Discussion: Book Ratings

Book Ratings

I’ve seen a lot of opinions about rating books and a lot of different strategies for how to deal with them. I recently decided to change my book rating system a little bit, so it seemed like a great time to discuss the various approaches to book ratings and for me to announce formally my new rating system (it’s on the About page).

5 Star Ratings

The most common system I’ve seen when book ratings are used is to rate how many stars you give the book. This is the system Goodreads and Amazon uses, so it is pretty easy to cross-post if you’ve already decided how many stars you are going to give a book. However, what exactly 3 stars means varies widely between reviewers (and possibly between the time of day/mood/etc). I previously had outlined for myself what I wanted each star to mean and it was something like this:

5 stars – amazing, go read it NOW

4 stars – pretty good, minor flaws

3 stars – many or significant flaws, still decent

2 stars – MAJOR flaws, read at your own risk

1 star – I really don’t think you’ll like this at all

That last one is my Minnesotan coming out ;-). I can’t really say that I hate a book, since I’m afraid of offending someone, haha. I’ve had that rating system about a year and found myself giving so many four and five star book ratings even though I didn’t think all of the four star books were on the same level. They just didn’t have many or significant flaws that I could point to. I decided I needed something that spread the top levels out a bit more, since I mostly read books that I’m at least fairly likely to enjoy. Then I was updating my backlog of reviews on Goodreads and let my mouse hover over their stars. This is the Goodreads rating system:

5 stars – it was amazing

4 stars – really liked it

3 stars – liked it

2 stars – it was ok

1 star – did not like it

Now, this might seem really similar to what I was working with before, but to me it’s a huge difference ;-). You can see the difference most strongly in the 2 star rating I think, since previously 2 stars meant that I didn’t like a book, but the Goodreads system has it meaning that it was “meh” but not horrible. The Goodreads system honestly was exactly what I was looking for.
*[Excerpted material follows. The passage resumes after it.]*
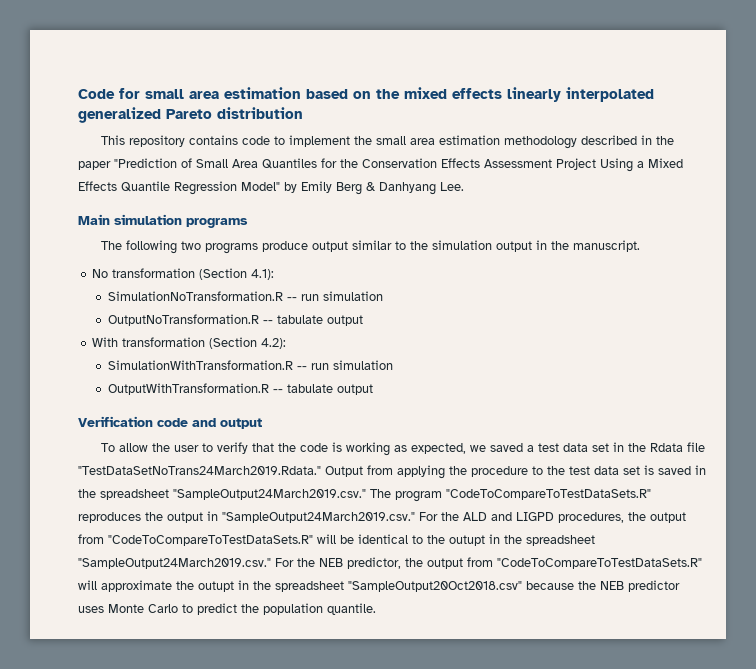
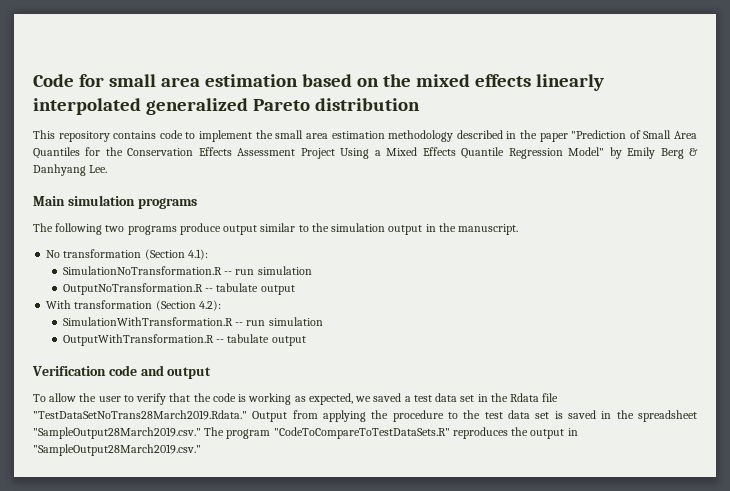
[78,466,321,475] "TestDataSetNoTrans24March2019.Rdata." -> [33,410,247,420] "TestDataSetNoTrans28March2019.Rdata."
[173,489,366,500] "SampleOutput24March2019.csv." -> [33,427,201,439] "SampleOutput28March2019.csv."
[222,512,686,523] [78,534,595,546] [78,557,702,569] [78,580,680,592] [78,603,376,615] "SampleOutput24March2019.csv." For the ALD and LIGPD procedures, the output from "CodeToCompareToTestDataSets.R" will be identical to the outupt in the spreadsheet "SampleOutput24March2019.csv." For the NEB predictor, the output from "CodeToCompareToTestDataSets.R" will approximate the outupt in the spreadsheet "SampleOutput20Oct2018.csv" because the NEB predictor uses Monte Carlo to predict the population quantile. -> [33,444,201,456] "SampleOutput28March2019.csv."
It spreads out the “liked” books into 3-4 rankings and shoves all the “didn’t like” rankings into one. I have very few books that I read and actually really don’t like, so this system works perfect for me and is what I’m now using. I certainly could have used more half stars or spread out to an out of ten system, but my categorical brain has trouble deciding once I have that many choices >.>.

Trait Ratings

I’ve seen a couple blogs declare that they don’t like deciding on star book ratings, and instead use “trait ratings” (I just made that label up). By this I mean calling out a book for having a great villain or awesome world-building or sizzling romance. Naithin of Once Upon A Time has a rating system like this where he gives books emblems based on different good traits the book possesses. I love this sort of system for immediately pointing out whether it would have something I’m a fan of (or not so much a fan of). I just haven’t been able to come up with icons and traits that work for me unfortunately ;-). I do still like having some sort of overall rating of whether the book was on the whole enjoyable I suppose.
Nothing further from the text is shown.